Vu la procédure suivante :

Par une requête, enregistrée le 19 juin 2025, Mme B... A... épouse C... demande au tribunal d’annuler la décision 48 SI du 29 mai 2025 par laquelle le ministre de l’intérieur a prononcé l’invalidation de son permis de conduire pour solde de points nul.

Par un mémoire en défense, enregistré le 1er septembre 2025, le ministre de l'intérieur conclut au non-lieu à statuer en faisant valoir que la requérante a bénéficié d’un ajout de quatre points à la suite de son stage de sensibilisation à la sécurité routière.

Vu les autres pièces du dossier.

Vu le code de justice administrative.


Considérant ce qui suit :

1. Aux termes de l’article R. 222-1 du code de justice administrative : « Les présidents de tribunal administratif (…) peuvent, par ordonnance : (…) 3° Constater qu'il n'y a pas lieu de statuer sur une requête ; (…) ».

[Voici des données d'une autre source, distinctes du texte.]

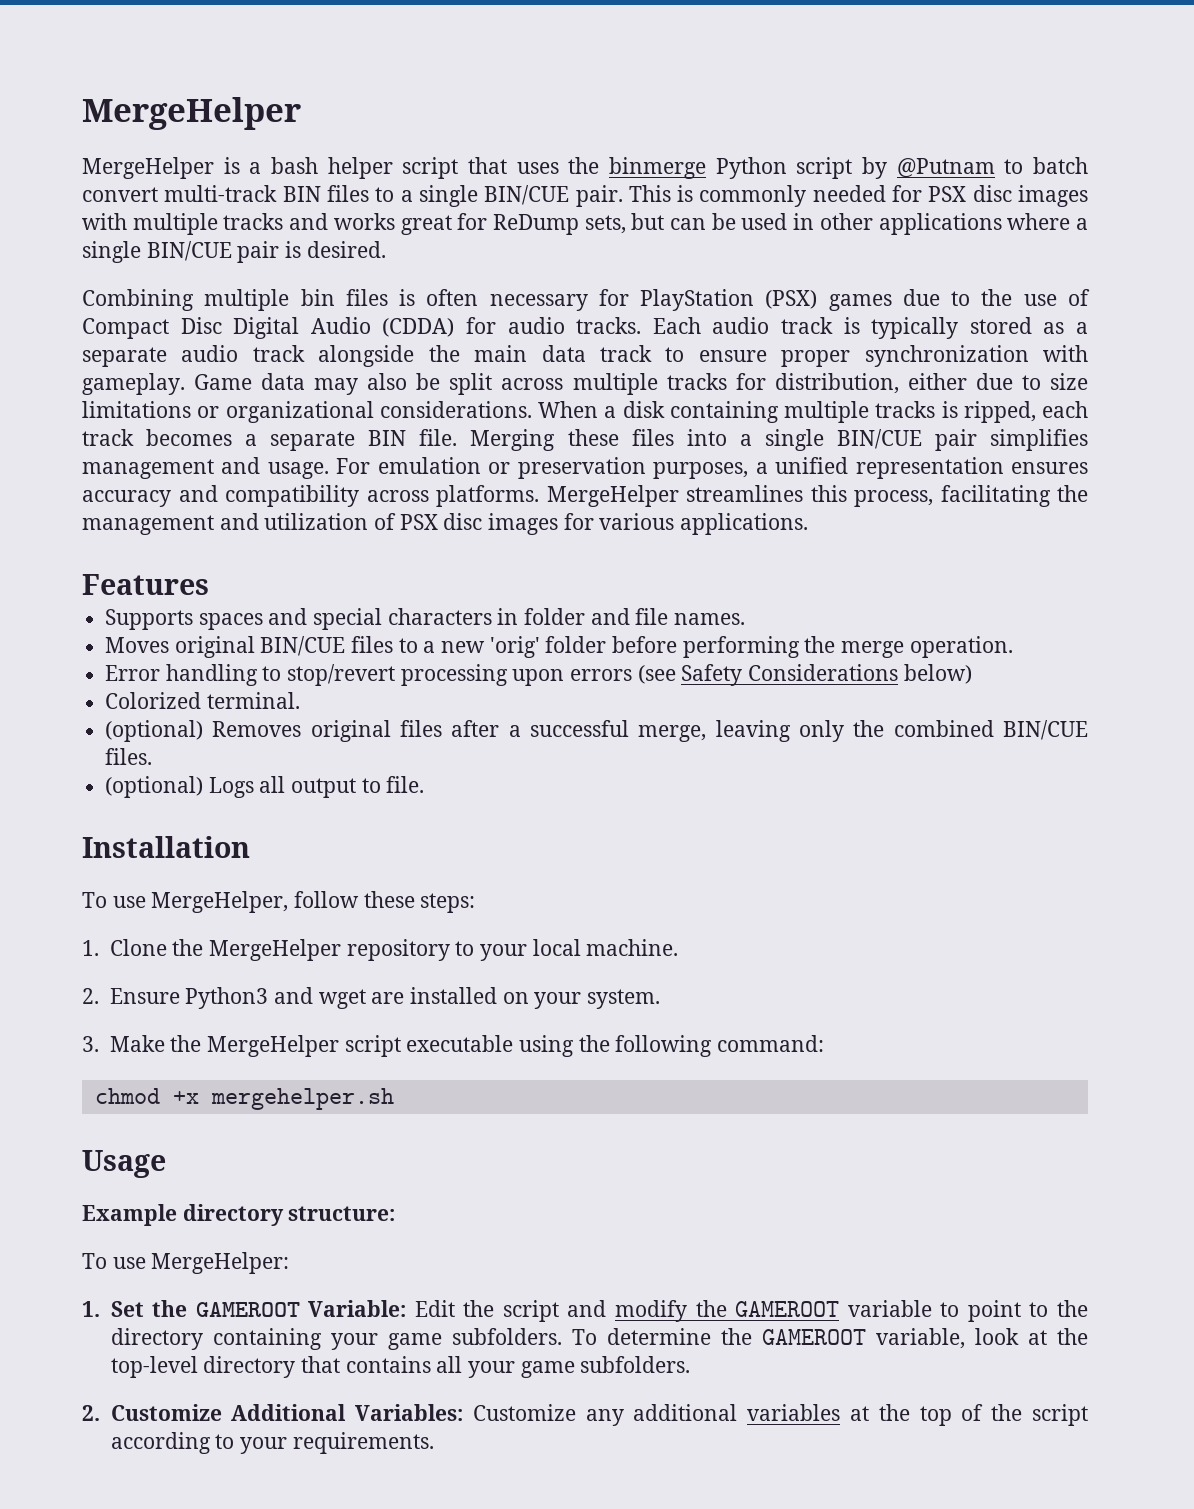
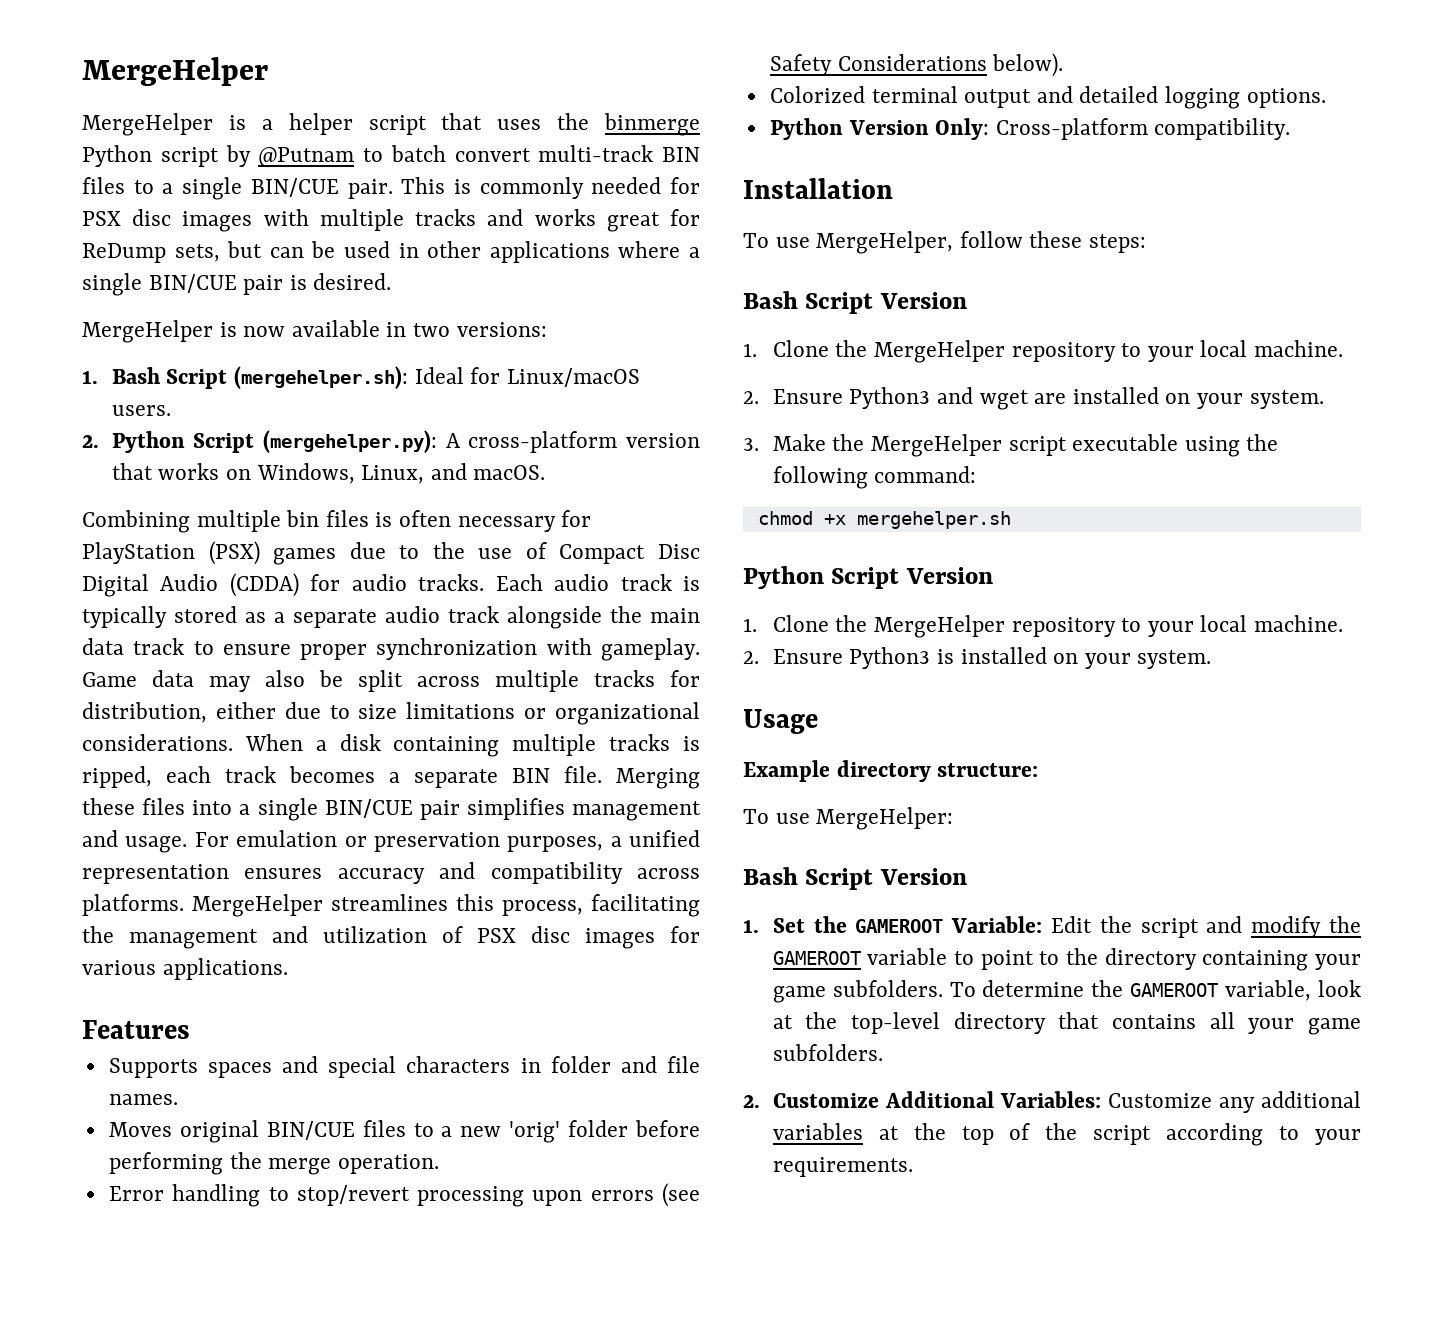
- MergeHelper is a bash helper script that uses the binmerge Python script by @Putnam to batch convert multi-track BIN files to a single BIN/CUE pair.
+ MergeHelper is a helper script that uses the binmerge Python script by @Putnam to batch convert multi-track BIN files to a single BIN/CUE pair.
+ MergeHelper is now available in two versions:
+ 1. Bash Script (mergehelper.sh): Ideal for Linux/macOS users.
+ 2. Python Script (mergehelper.py): A cross-platform version that works on Windows, Linux, and macOS.
- Error handling to stop/revert processing upon errors (see Safety Considerations below)
+ Error handling to stop/revert processing upon errors (see Safety Considerations below).
- Colorized terminal.
- (optional) Removes original files after a successful merge, leaving only the combined BIN/CUE files.
- (optional) Logs all output to file.
+ Colorized terminal output and detailed logging options.
+ Python Version Only: Cross-platform compatibility.
  To use MergeHelper, follow these steps:
+ Bash Script Version
+ Python Script Version
+ 1. Clone the MergeHelper repository to your local machine.
+ 2. Ensure Python3 is installed on your system.
  To use MergeHelper:
+ Bash Script Version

2. Un recours pour excès de pouvoir dirigé contre un acte administratif n'a d'autre objet que d'en faire prononcer l'annulation avec effet rétroactif. Si, avant que le juge n'ait statué, l'acte attaqué est rapporté par l'autorité compétente et si le retrait ainsi opéré acquiert un caractère définitif faute d'être critiqué dans le délai du recours contentieux, il emporte alors disparition rétroactive de l'ordonnancement juridique de l'acte contesté, ce qui conduit à ce qu'il n'y ait lieu pour le juge de la légalité de statuer sur le mérite du recours dont il était saisi. Il en va ainsi, quand bien même l'acte rapporté aurait reçu exécution.

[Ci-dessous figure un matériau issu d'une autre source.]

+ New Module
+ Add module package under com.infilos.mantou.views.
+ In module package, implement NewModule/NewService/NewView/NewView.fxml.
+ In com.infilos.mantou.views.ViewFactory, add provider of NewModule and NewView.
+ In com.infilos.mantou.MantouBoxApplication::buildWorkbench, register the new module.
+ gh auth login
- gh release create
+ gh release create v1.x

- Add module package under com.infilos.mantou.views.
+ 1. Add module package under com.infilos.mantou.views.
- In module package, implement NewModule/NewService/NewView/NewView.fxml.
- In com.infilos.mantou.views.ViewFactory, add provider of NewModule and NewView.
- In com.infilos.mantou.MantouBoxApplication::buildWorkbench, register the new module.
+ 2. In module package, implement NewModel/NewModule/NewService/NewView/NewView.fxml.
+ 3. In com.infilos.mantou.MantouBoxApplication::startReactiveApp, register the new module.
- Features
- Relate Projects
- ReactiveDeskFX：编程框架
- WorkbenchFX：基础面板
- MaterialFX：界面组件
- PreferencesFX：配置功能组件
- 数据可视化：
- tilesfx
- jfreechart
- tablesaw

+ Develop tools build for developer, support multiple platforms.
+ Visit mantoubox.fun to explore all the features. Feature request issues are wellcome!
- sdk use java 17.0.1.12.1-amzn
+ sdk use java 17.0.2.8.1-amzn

3. Il ressort du relevé d’information intégral du permis de conduire de Mme C..., édité le 20 août 2025, que le solde de points à cette date est de deux sur douze, l’intéressée ayant bénéficié de l’ajout de quatre points à la suite du stage de sensibilisation à la sécurité routière qu’elle a suivi les 9 et 10 mai 2025, et que le permis est valide. Il en résulte que la décision 48SI du 29 mai 2025 d’invalidation du permis a été retirée, au plus tard le 20 août suivant. Ce retrait étant devenu définitif, la requête de Mme C... qui tend à l’annulation de cette décision est devenue sans objet.


O R D O N N E :


Article 1er : Il n’y a pas lieu de statuer sur les conclusions de la requête de Mme C....

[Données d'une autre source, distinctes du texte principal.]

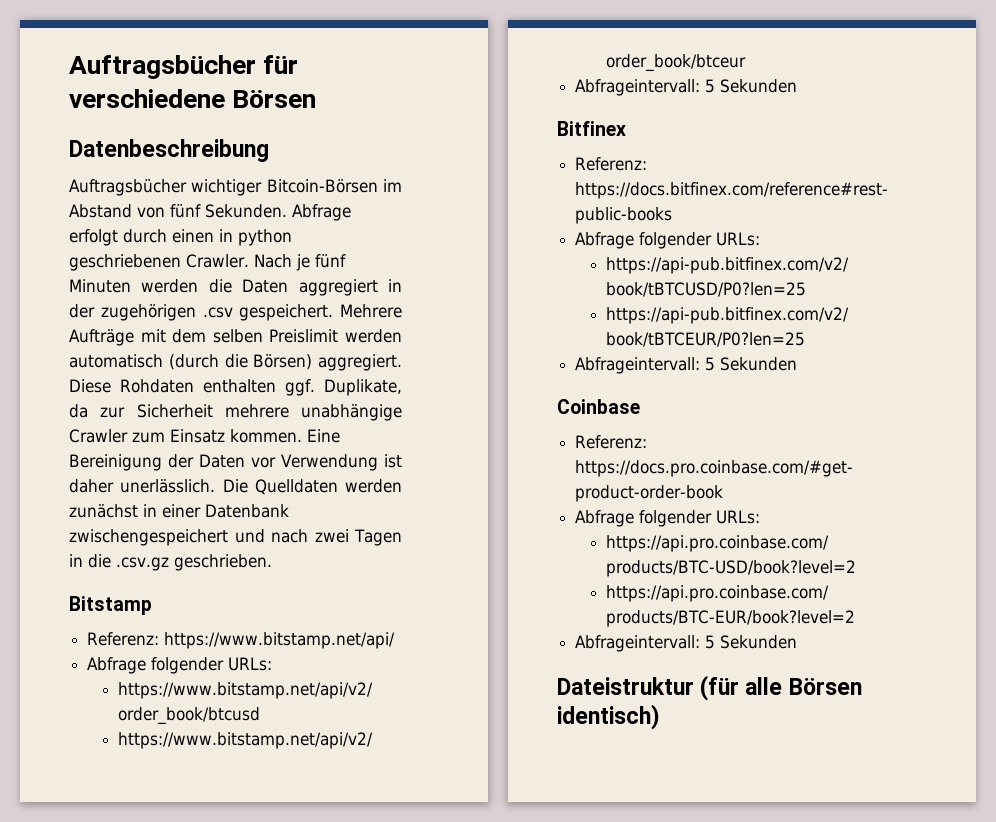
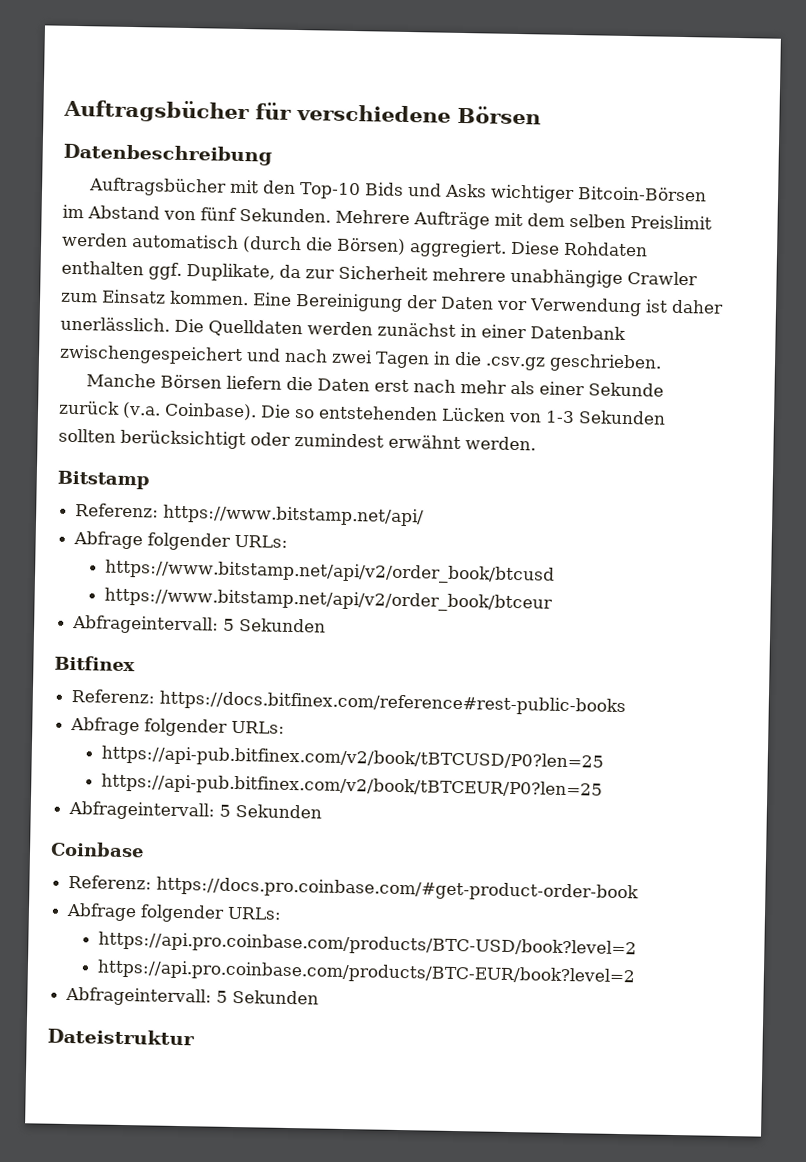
- Auftragsbücher wichtiger Bitcoin-Börsen im Abstand von fünf Sekunden.
+ Auftragsbücher mit den Top-10 Bids und Asks wichtiger Bitcoin-Börsen im Abstand von fünf Sekunden.
- Abfrage erfolgt durch einen in python geschriebenen Crawler. Nach je fünf Minuten werden die Daten aggregiert in der zugehörigen .csv gespeichert.
+ Manche Börsen liefern die Daten erst nach mehr als einer Sekunde zurück (v.a. Coinbase). Die so entstehenden Lücken von 1-3 Sekunden sollten berücksichtigt oder zumindest erwähnt werden.
- Dateistruktur (für alle Börsen identisch)
+ Dateistruktur

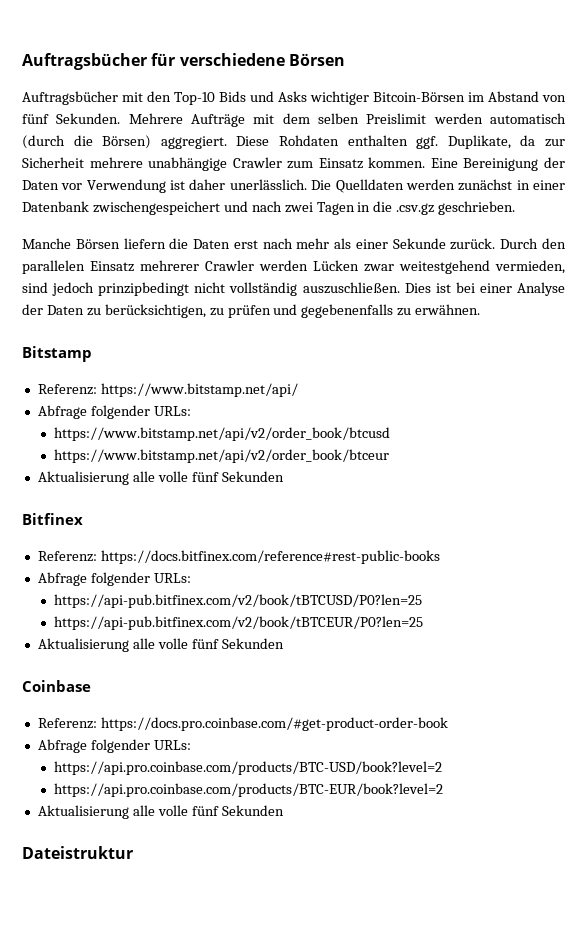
- Datenbeschreibung
- Manche Börsen liefern die Daten erst nach mehr als einer Sekunde zurück (v.a. Coinbase). Die so entstehenden Lücken von 1-3 Sekunden sollten berücksichtigt oder zumindest erwähnt werden.
+ Manche Börsen liefern die Daten erst nach mehr als einer Sekunde zurück. Durch den parallelen Einsatz mehrerer Crawler werden Lücken zwar weitestgehend vermieden, sind jedoch prinzipbedingt nicht vollständig auszuschließen. Dies ist bei einer Analyse der Daten zu berücksichtigen, zu prüfen und gegebenenfalls zu erwähnen.
  https://www.bitstamp.net/api/v2/order_book/btceur
- Abfrageintervall: 5 Sekunden
+ Aktualisierung alle volle fünf Sekunden
  https://api-pub.bitfinex.com/v2/book/tBTCEUR/P0?len=25
- Abfrageintervall: 5 Sekunden
+ Aktualisierung alle volle fünf Sekunden
  https://api.pro.coinbase.com/products/BTC-EUR/book?level=2
- Abfrageintervall: 5 Sekunden
+ Aktualisierung alle volle fünf Sekunden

Article 2 : La présente ordonnance sera notifiée à Mme B... C... et au ministre de l'intérieur.

Fait à Orléans, le 16 février 2026.


Le président du tribunal,




J. BERTHET-FOUQUÉ


La République mande et ordonne au ministre de l’intérieur en ce qui le concerne ou à tous commissaires de justice à ce requis en ce qui concerne les voies de droit commun contre les parties privées, de pourvoir à l'exécution de la présente décision.